*DATA TO PROCESS*:

========================================

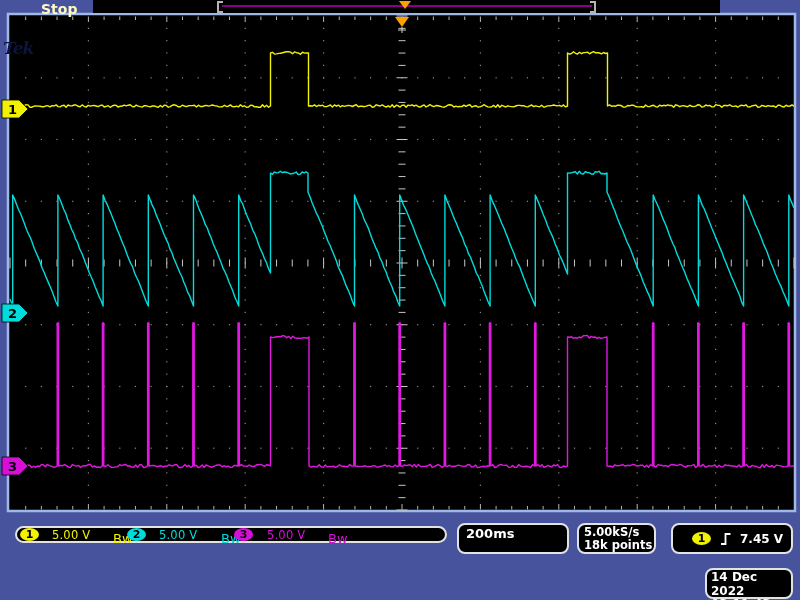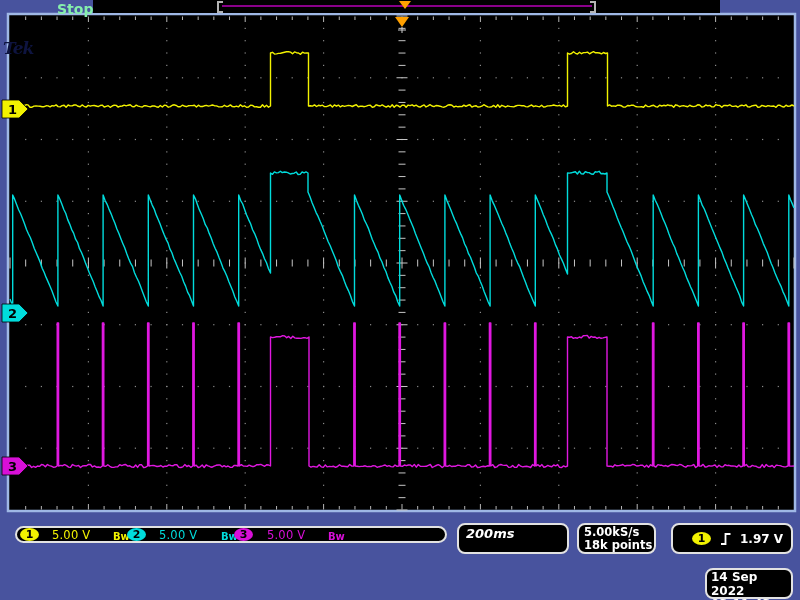--- a/index.html
+++ b/index.html
@@ -7,7 +7,7 @@
   .abs{position:absolute;}
   .logo{left:3px;top:-1px;font-family:"DejaVu Serif",serif;font-style:italic;
     font-weight:bold;font-size:17px;color:#0e1440;letter-spacing:-1px;margin-top:39px;}
-  .status{left:41px;top:1px;font-size:14px;font-weight:bold;color:#86efac;margin-left:16px;}
+  .status{left:41px;top:1px;font-size:14px;font-weight:bold;color:#fef9c3;}
   .rec{left:93px;top:0;width:627px;height:13px;background:#000;}
   .rec-line{position:absolute;left:129px;top:5px;width:370px;height:2px;background:#8a008a;}
   .brk{position:absolute;top:1px;width:4px;height:8px;}

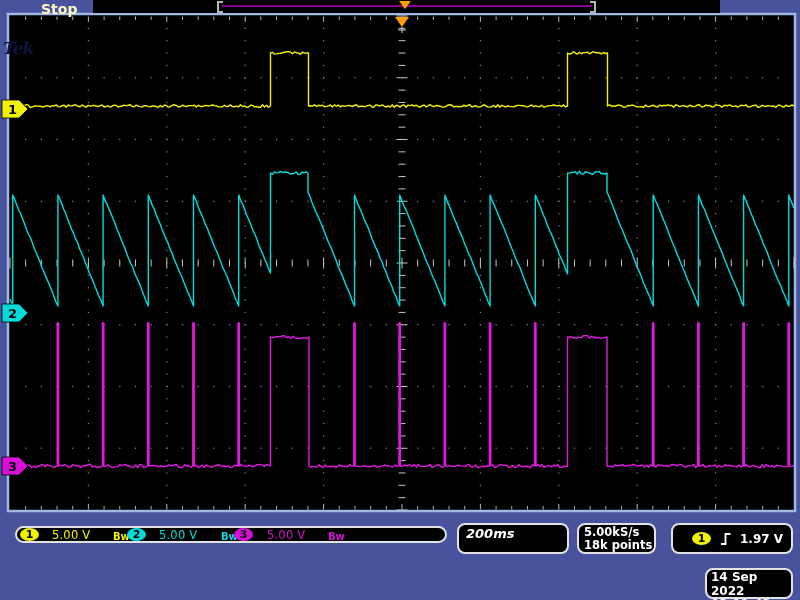--- a/index.html
+++ b/index.html
@@ -27,7 +27,7 @@
     font-size:11px;line-height:13px;text-align:center;font-weight:bold;}
   .chItem{position:absolute;top:0;}
   .volt{position:absolute;top:0;font-size:11.5px;font-weight:normal;letter-spacing:.2px;}
-  .bwg{position:absolute;top:3px;font-size:10px;font-weight:bold;}
+  .bwg{position:absolute;top:3px;font-size:13px;font-weight:normal;}
   .slope{display:inline-block;width:11px;height:14px;}
 </style>
 </head>

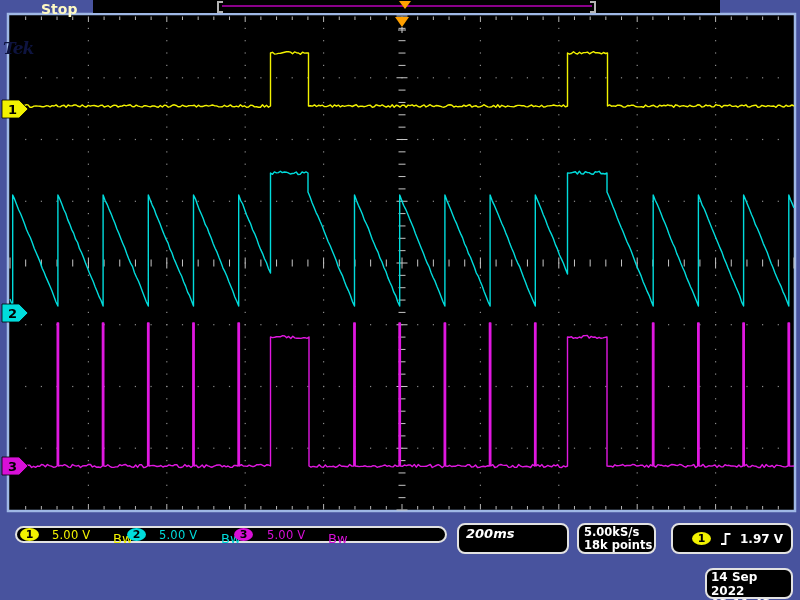--- a/index.html
+++ b/index.html
@@ -18,7 +18,7 @@
   .box{position:absolute;background:#000;border:2px solid #e2e2e2;border-radius:8px;
     color:#fff;font-weight:bold;box-sizing:border-box;}
   #chbox{left:15px;top:526px;width:432px;height:17px;border-radius:9px;}
-  #tbox{left:457px;top:523px;width:112px;height:31px;font-size:13px;padding:1px 0 0 7px;font-style:italic;}
+  #tbox{left:457px;top:523px;width:112px;height:31px;font-size:13px;padding:1px 0 0 7px;}
   #abox{left:577px;top:523px;width:79px;height:31px;font-size:11.5px;line-height:13px;padding:1px 0 0 5px;}
   #trbox{left:671px;top:523px;width:122px;height:31px;display:flex;align-items:center;
     padding-left:19px;gap:9px;font-size:12px;}

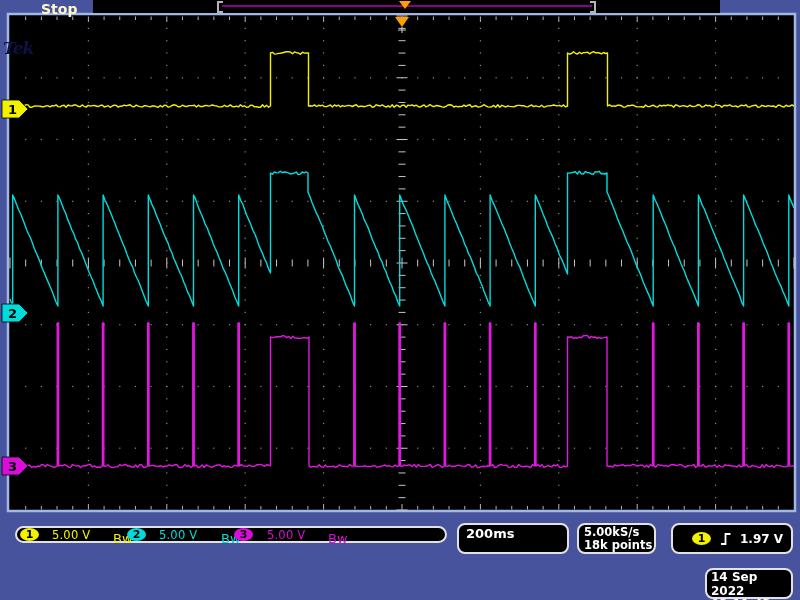--- a/index.html
+++ b/index.html
@@ -887,7 +887,7 @@
         <path d="M1 12 H5.5 V2 H10.5" stroke="#ffffff" stroke-width="1.8" fill="none"></path>
       </svg>
   </span>
-  <span>1.97 V</span>
+  <span>7.45 V</span>
 </div>
 
 <div class="box" id="dtbox">

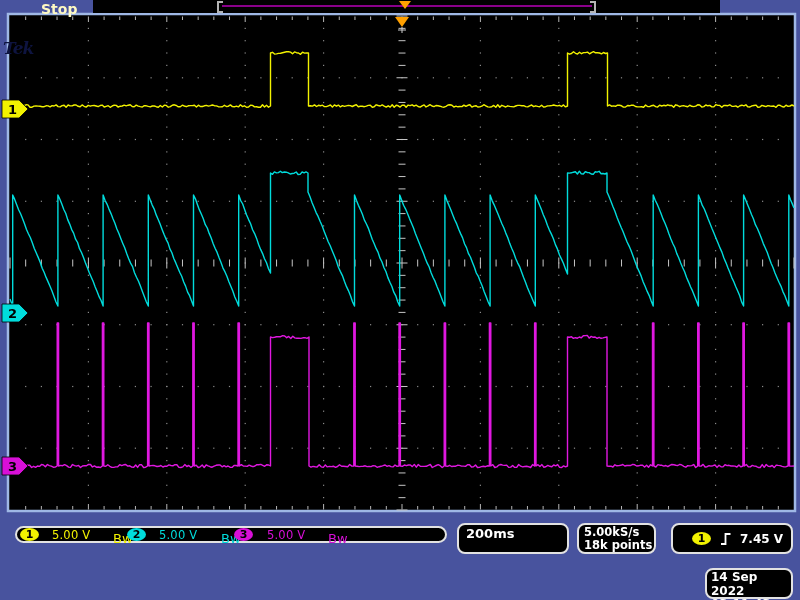--- a/index.html
+++ b/index.html
@@ -891,7 +891,7 @@
 </div>
 
 <div class="box" id="dtbox">
-  <div>14 Sep 2022</div>
+  <div>14 Dec 2022</div>
   <div>03:11:43</div>
 </div>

========================================

*WORK TO COMPLETE*:
Repeat the entries exactly and keep the pictures out of the copy.

*TASK OUTPUT*:
--- a/index.html
+++ b/index.html
@@ -7,7 +7,7 @@
   .abs{position:absolute;}
   .logo{left:3px;top:-1px;font-family:"DejaVu Serif",serif;font-style:italic;
     font-weight:bold;font-size:17px;color:#0e1440;letter-spacing:-1px;margin-top:39px;}
-  .status{left:41px;top:1px;font-size:14px;font-weight:bold;color:#86efac;margin-left:16px;}
+  .status{left:41px;top:1px;font-size:14px;font-weight:bold;color:#fef9c3;}
   .rec{left:93px;top:0;width:627px;height:13px;background:#000;}
   .rec-line{position:absolute;left:129px;top:5px;width:370px;height:2px;background:#8a008a;}
   .brk{position:absolute;top:1px;width:4px;height:8px;}

--- a/index.html
+++ b/index.html
@@ -27,7 +27,7 @@
     font-size:11px;line-height:13px;text-align:center;font-weight:bold;}
   .chItem{position:absolute;top:0;}
   .volt{position:absolute;top:0;font-size:11.5px;font-weight:normal;letter-spacing:.2px;}
-  .bwg{position:absolute;top:3px;font-size:10px;font-weight:bold;}
+  .bwg{position:absolute;top:3px;font-size:13px;font-weight:normal;}
   .slope{display:inline-block;width:11px;height:14px;}
 </style>
 </head>

--- a/index.html
+++ b/index.html
@@ -18,7 +18,7 @@
   .box{position:absolute;background:#000;border:2px solid #e2e2e2;border-radius:8px;
     color:#fff;font-weight:bold;box-sizing:border-box;}
   #chbox{left:15px;top:526px;width:432px;height:17px;border-radius:9px;}
-  #tbox{left:457px;top:523px;width:112px;height:31px;font-size:13px;padding:1px 0 0 7px;font-style:italic;}
+  #tbox{left:457px;top:523px;width:112px;height:31px;font-size:13px;padding:1px 0 0 7px;}
   #abox{left:577px;top:523px;width:79px;height:31px;font-size:11.5px;line-height:13px;padding:1px 0 0 5px;}
   #trbox{left:671px;top:523px;width:122px;height:31px;display:flex;align-items:center;
     padding-left:19px;gap:9px;font-size:12px;}

--- a/index.html
+++ b/index.html
@@ -887,7 +887,7 @@
         <path d="M1 12 H5.5 V2 H10.5" stroke="#ffffff" stroke-width="1.8" fill="none"></path>
       </svg>
   </span>
-  <span>1.97 V</span>
+  <span>7.45 V</span>
 </div>
 
 <div class="box" id="dtbox">

--- a/index.html
+++ b/index.html
@@ -891,7 +891,7 @@
 </div>
 
 <div class="box" id="dtbox">
-  <div>14 Sep 2022</div>
+  <div>14 Dec 2022</div>
   <div>03:11:43</div>
 </div>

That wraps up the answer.